From the line holding "auto; display: flex;" to the final line of the entries, set down each line exactly, including both, and nothing more.

[Front-end code change data]
——————————

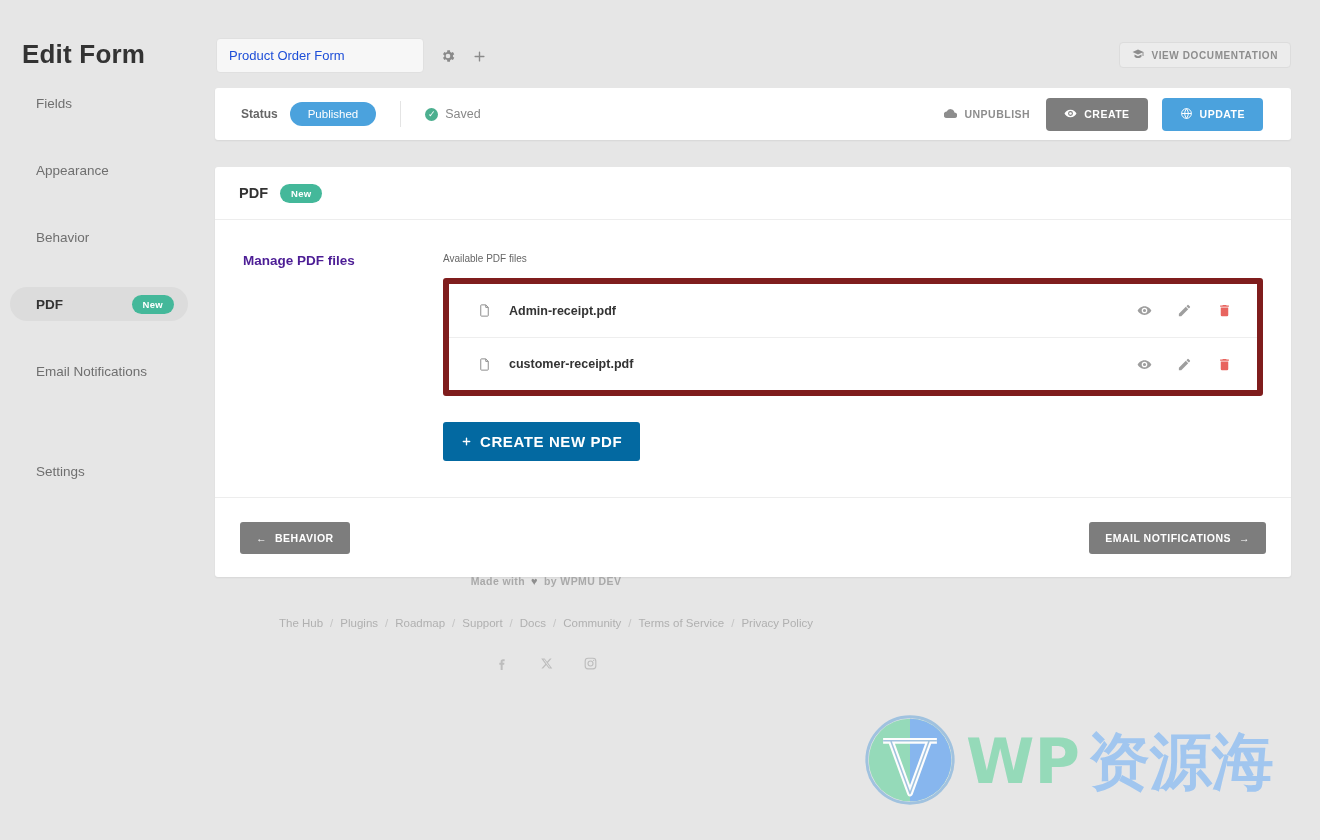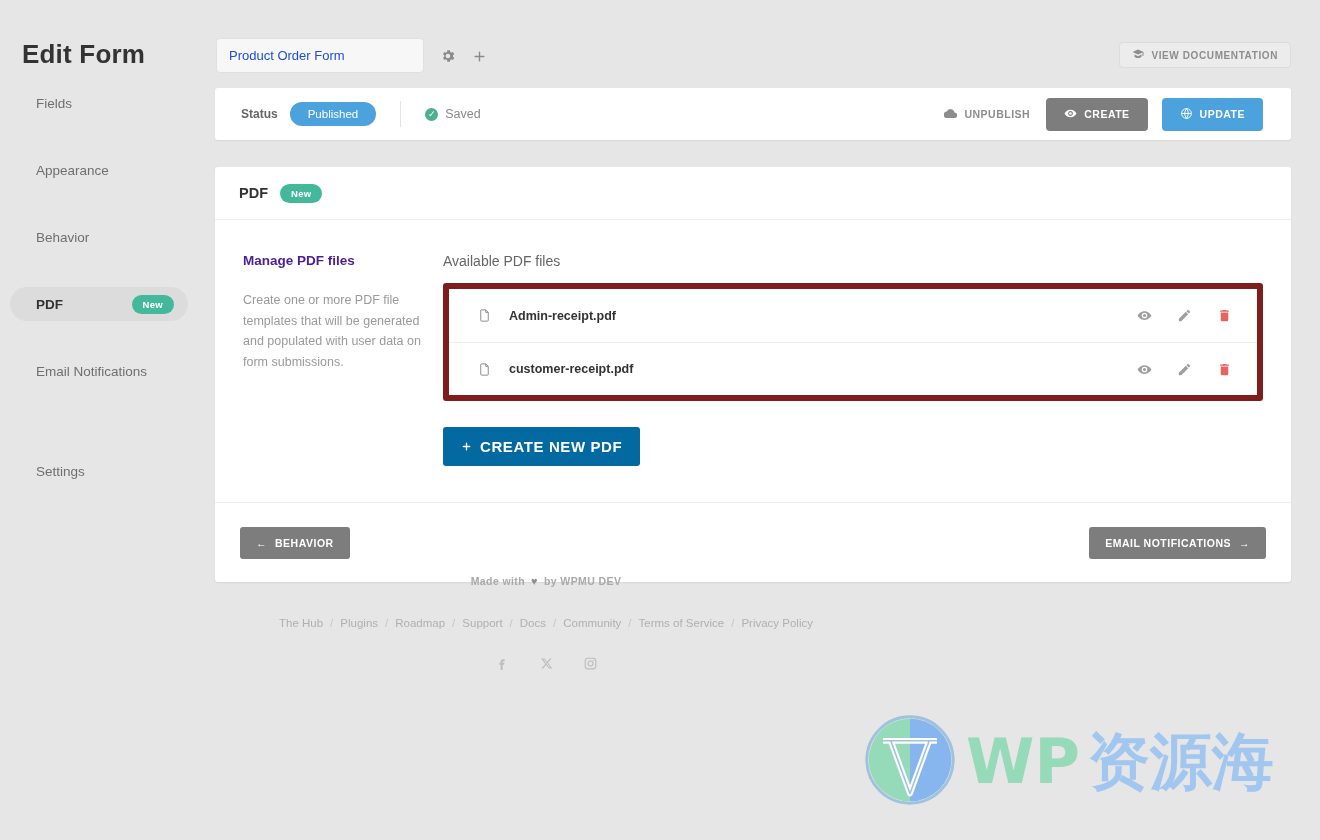--- a/index.html
+++ b/index.html
@@ -112,21 +112,21 @@
   .panel-badge {
     background: #44b89a; color: #fff;
     font-size: 9.5px; font-weight: bold; letter-spacing: .3px;
     padding: 4px 11px; border-radius: 10px;
   }
   .panel-body { display: flex; padding: 33px 28px 36px 28px; }
   .col-left { width: 200px; padding-right: 20px; }
   .col-left h3 { font-size: 13.5px; color: #4c1d95; font-weight: bold; margin-bottom: 22px; }
   .col-left p { font-size: 12.5px; color: #9a9a9a; line-height: 1.65; }
   .col-right { flex: 1; }
-  .col-right h4 { font-size: 14px; color: #666; margin-bottom: 14px; font-weight: normal; }
+  .col-right h4 { font-size: 10px; color: #666; margin-bottom: 14px; font-weight: normal; }
 
   .file-list { border: 6px solid #7f1d1d; border-radius: 3px; }
   .file-row {
     height: 53px; display: flex; align-items: center; padding: 0 24px 0 28px;
   }
   .file-row + .file-row { border-top: 1px solid #eeeeee; }
   .file-icon { width: 16px; color: #8e8e8e; display: flex; align-items: center; }
   .file-name { margin-left: 16px; font-size: 12.5px; color: #333; font-weight: 600; }
   .row-actions { margin-left: auto; display: flex; align-items: center; gap: 22px; }
   .act-icon {
@@ -287,21 +287,20 @@
 
 <section class="panel">
   <div class="panel-head">
     <h2>PDF</h2>
     <span class="panel-badge">New</span>
   </div>
 
   <div class="panel-body">
     <div class="col-left">
       <h3>Manage PDF files</h3>
-      <p>Create one or more PDF file templates that will be generated and populated with user data on form submissions.</p>
     </div>
 
     <div class="col-right">
       <h4>Available PDF files</h4>
 
       <div class="file-list">
         <div class="file-row">
           <span class="file-icon">
             <svg viewBox="0 0 24 24" width="15" height="15" fill="none" stroke="currentColor" stroke-width="1.6">
               <path d="M14 3H7a1 1 0 0 0-1 1v16a1 1 0 0 0 1 1h10a1 1 0 0 0 1-1V7l-4-4z"></path>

——————————

> RESPONSE
   .row-actions { margin-left: auto; display: flex; align-items: center; gap: 22px; }
   .act-icon {
@@ -287,21 +287,20 @@
 
 <section class="panel">
   <div class="panel-head">
     <h2>PDF</h2>
     <span class="panel-badge">New</span>
   </div>
 
   <div class="panel-body">
     <div class="col-left">
       <h3>Manage PDF files</h3>
-      <p>Create one or more PDF file templates that will be generated and populated with user data on form submissions.</p>
     </div>
 
     <div class="col-right">
       <h4>Available PDF files</h4>
 
       <div class="file-list">
         <div class="file-row">
           <span class="file-icon">
             <svg viewBox="0 0 24 24" width="15" height="15" fill="none" stroke="currentColor" stroke-width="1.6">
               <path d="M14 3H7a1 1 0 0 0-1 1v16a1 1 0 0 0 1 1h10a1 1 0 0 0 1-1V7l-4-4z"></path>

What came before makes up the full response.